Женщины Девятой улицы. Том 2 | страница 51



.

Во время первого, так сказать, официального собрания в новом «Клубе» художники обсуждали взаимоотношения между искусством и поэзией. Компания пила кофе, сидя перед камином, в котором горели ящики из-под апельсинов, собранные у окрестных магазинов, и говорила о Бодлере и Сезанне, а также о Сезанне и Малларме[291]. После шума и драк прежних грязных шалманов в тишине «Клуба» им было очень уютно, они чувствовали себя защищенными. Ибрам говорил: «Первые месяцы в “Клубе” были неправдоподобно хороши»[292]. И художники решили отпраздновать открытие «Клуба», пригласив туда родственников на рождественскую вечеринку. «На несколько вечеров “Клуб” превратился в художественную мастерскую, члены сообщества сделали пару гигантских коллажей, покрывавших стены и даже потолок», – вспоминал Алкопли о подготовке к празднеству. Рождественские торжества прошли настолько успешно, что было решено оставить декорации для новогодней вечеринки только для взрослых[293]. Встречая 1950 год, художники сидели за составленными в ряд столами, слушали музыку и «вели себя на редкость пристойно», как вспоминал потом Лутц Сэндер. «Все были немного навеселе, но сильно не шумели, а как будто светились». Впрочем, так было, пока не начались танцы, и тогда деревянный пол старой фабрики затрясся от бурного веселья. Альпинисты, которые праздновали Новый год в зале этажом ниже, должно быть, решили, что на них идет жуткая лавина[294].

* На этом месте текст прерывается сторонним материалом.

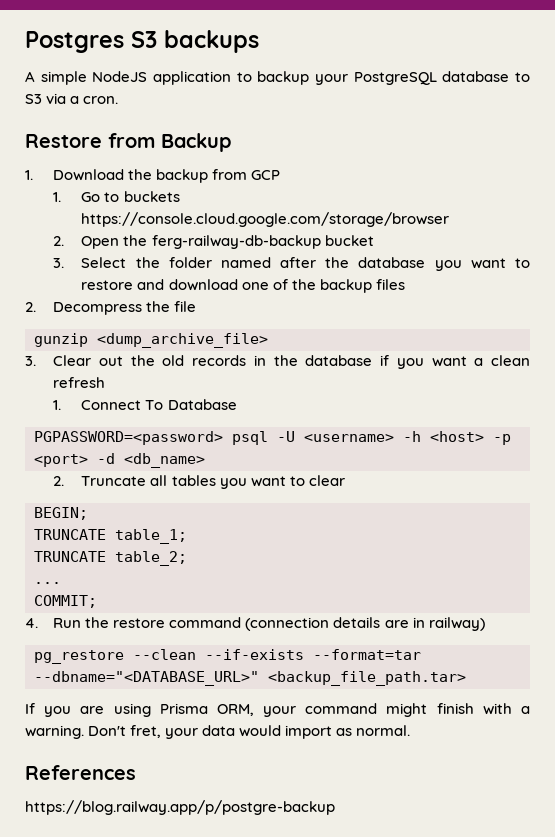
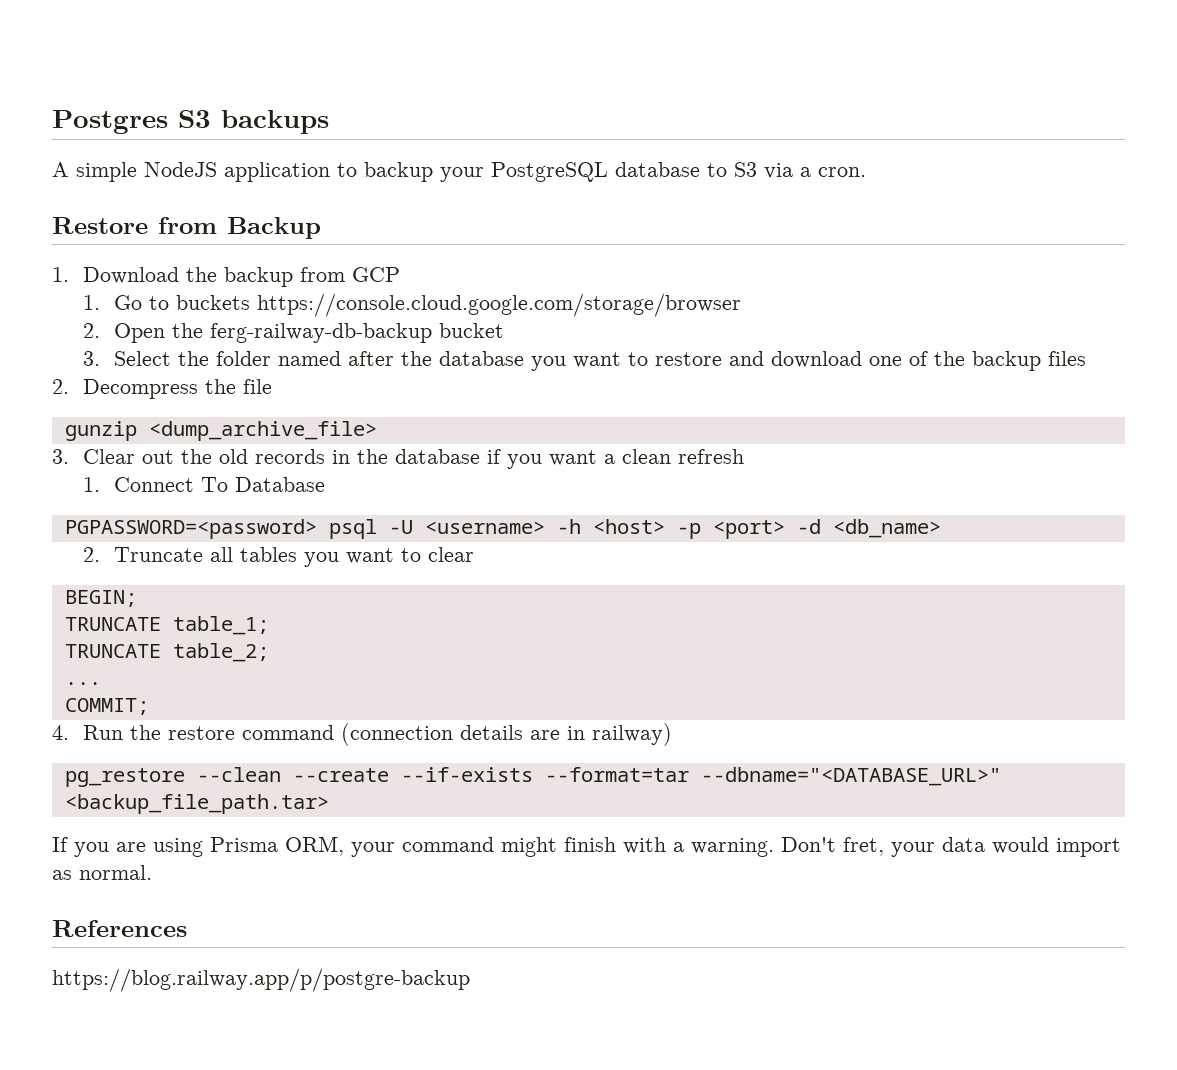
- pg_restore --clean --if-exists --format=tar --dbname="<DATABASE_URL>" <backup_file_path.tar>
+ pg_restore --clean --create --if-exists --format=tar --dbname="<DATABASE_URL>" <backup_file_path.tar>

В какой-то момент праздника, в итоге переросшего в трехдневную вечеринку, Филипп Павия встал и произнес тост. «Мы отмечаем начало следующего полувека, – сказал он. – Первая его половина принадлежала Парижу. Следующая половина столетия будет нашей»[295]. Это было весьма нахальное заявление, но всех охватило чувство, что для них и впрямь нет ничего невозможного. К концу 1940-х многие художники «первого поколения» создали не просто новые работы, а новые миры. Они были свободны, и это было чудесно, пугающе и до боли трудно. «Чтобы творить на максимуме возможностей… нужно пересекать границы понятного, – объяснял Лутц. – Музыка, знаете ли, это просто дерганье струн до тех пор, пока она не превращается в музыку, и тогда струн и смычка больше нет, они дематериализуются… Совершенство невозможно объяснить»[296]. Именно в таком состоянии их застало новое десятилетие – спокойными и уверенными в себе, даже дерзкими, необычными и непонятными для окружающих. Это было блаженство – жаль, недолговечное.